Credentialing Analyst (H)
Location
San Francisco, CA | United States
Job description
Credentialing Analyst 21385862 (H)
A leading medical institution is seeking a Credentialing Analyst. The successful candidate will cultivate and manage efficient and compliant onboarding processes. The ideal candidate knows TJC, NCQA, CMS, DHS, DMHC, ACGME and other applicable accreditation/regulatory requirements. The company offers a great work environment!
Credentialing Analyst Pay and Benefits:
- Hourly pay: $30/hr
- Worksite: Leading medical institution, (San Francisco, CA 94143 - Hybrid - 2-3 days in a month onsite)
- W2 Employment, Group Medical, Dental, Vision, Life, Retirement Savings Program, PSL
- 40 hours/week, 6 Month Assignment
Credentialing Analyst Responsibilities:
Cultivate and manage efficient and compliant onboarding processes, including:
- Pre-application intake and monitoring.
- Application/enrollment submission and analysis.
- Reappointment/revalidation and competency assessments.
- Auditing and quality review of credentialing program.
- Addressing discrepancies/flagged items.
- Handling board actions and temporary/visiting privileges.
- Generating health plan enrollment applications and tracking reports, ensuring enrollment into web-based systems for government payors.
Serve as a functional expert for the Credentials Committee, CIDP, and/or CVO clients. Collaborate with department chairs on the scope of practice and new privileges. Handle administrative tasks for committees/CVO clients.
Resolve disruptions to revenue channels due to medical staff data integrity. Partner with department leaders to ensure alignment with onboarding priorities. Establish priorities and initiate temporary privileges to optimize patient access.
10%: Initiate procedures and communication to administratively suspend/reinstate provider status and clinical access. Draft action plans for leadership approval and monitor actions through reinstatement for complaint resolution.
10%: Facilitate and lead quality/process improvement projects, including desktop procedures, privilege implementation, data integrity, workflow development, and training/education initiatives.
Credentialing Analyst Qualifications:
- 3 years in a healthcare environment with emphasis in medical staff operations, academic medical centers and/or provider credentialing for third-party payors and health plans preferred.
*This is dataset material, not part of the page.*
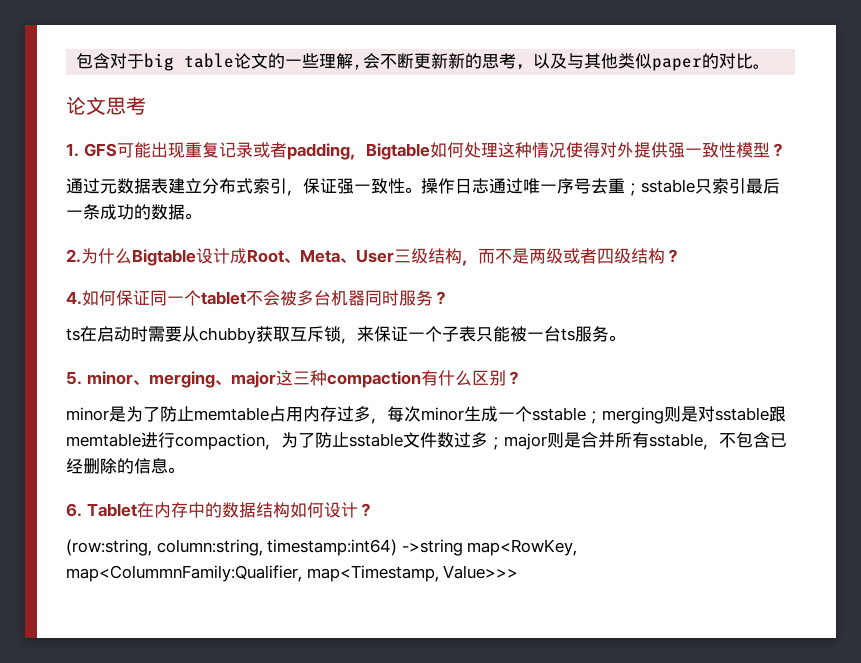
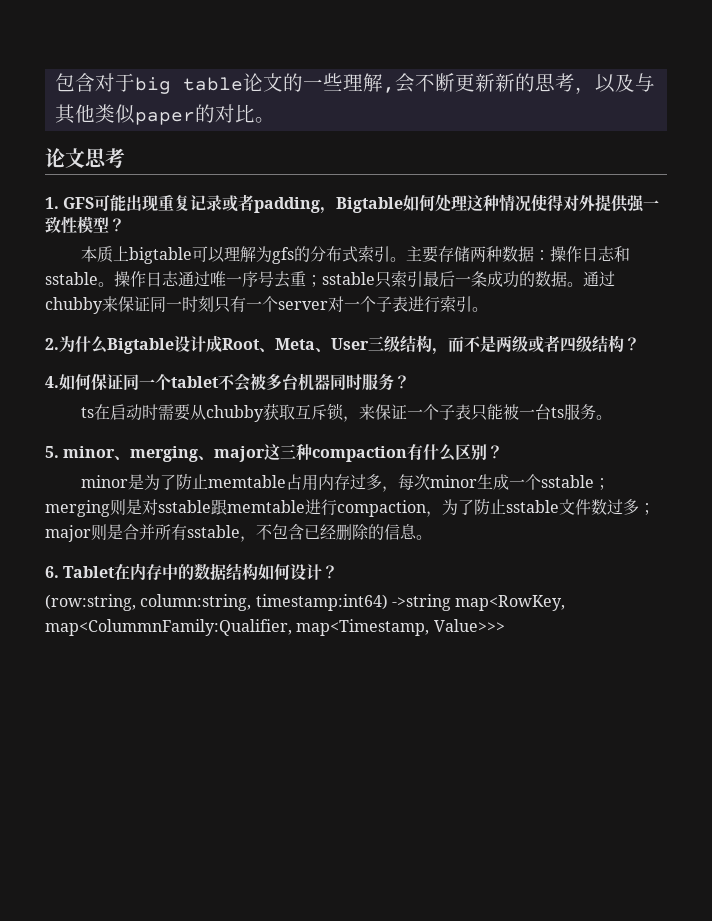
[66,178,405,196] 通过元数据表建立分布式索引，保证强一致性 -> [80,245,630,264] [45,272,98,285] 本质上bigtable可以理解为gfs的分布式索引。主要存储两种数据：操作日志和sstable
(201, 216) none -> [583,271,615,287] [45,295,488,314] 通过chubby来保证同一时刻只有一个server对一个子表进行索引。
- Bachelor's degree in a related area and/or equivalent experience/training.
- Certified Provider Credentialing Specialist (CPCS) within 18 months of hire from OMAG required to meet performance expectations of the role.
- Certified Professional Medical Services Management (CPMSM) preferred.
- Knowledge of TJC, NCQA, CMS, DHS, DMHC, ACGME and other applicable accreditation/regulatory requirements.
- Competency in a paperless computer environment and understanding of provider data integrity standards (credentialing software, MS Office suite, Adobe Professional, document scanning/storage, web-based applications and tools, etc.).
- Excellent ability to: interact with all levels of management; communicate effectively, both verbally and in writing; and, function within a team and independently.
- Ability to perform all commonly applicable functions in Microsoft Office Suite (Word, Excel, PowerPoint) and medical credentialing database application.
- Data analysis, research and reporting skills.
- Exceptional organizational skills and ability to set priorities as well as manage multiple demands effectively.
- Role models and promote best practices to maintain confidentiality and discretion to preserve.
- HIPAA/Peer review protections as well as attorney-client privilege, as warranted.
- Knowledge of compliant revenue/billing practices to mitigate fraud/waste/abuse impacts on organization priorities/work plans.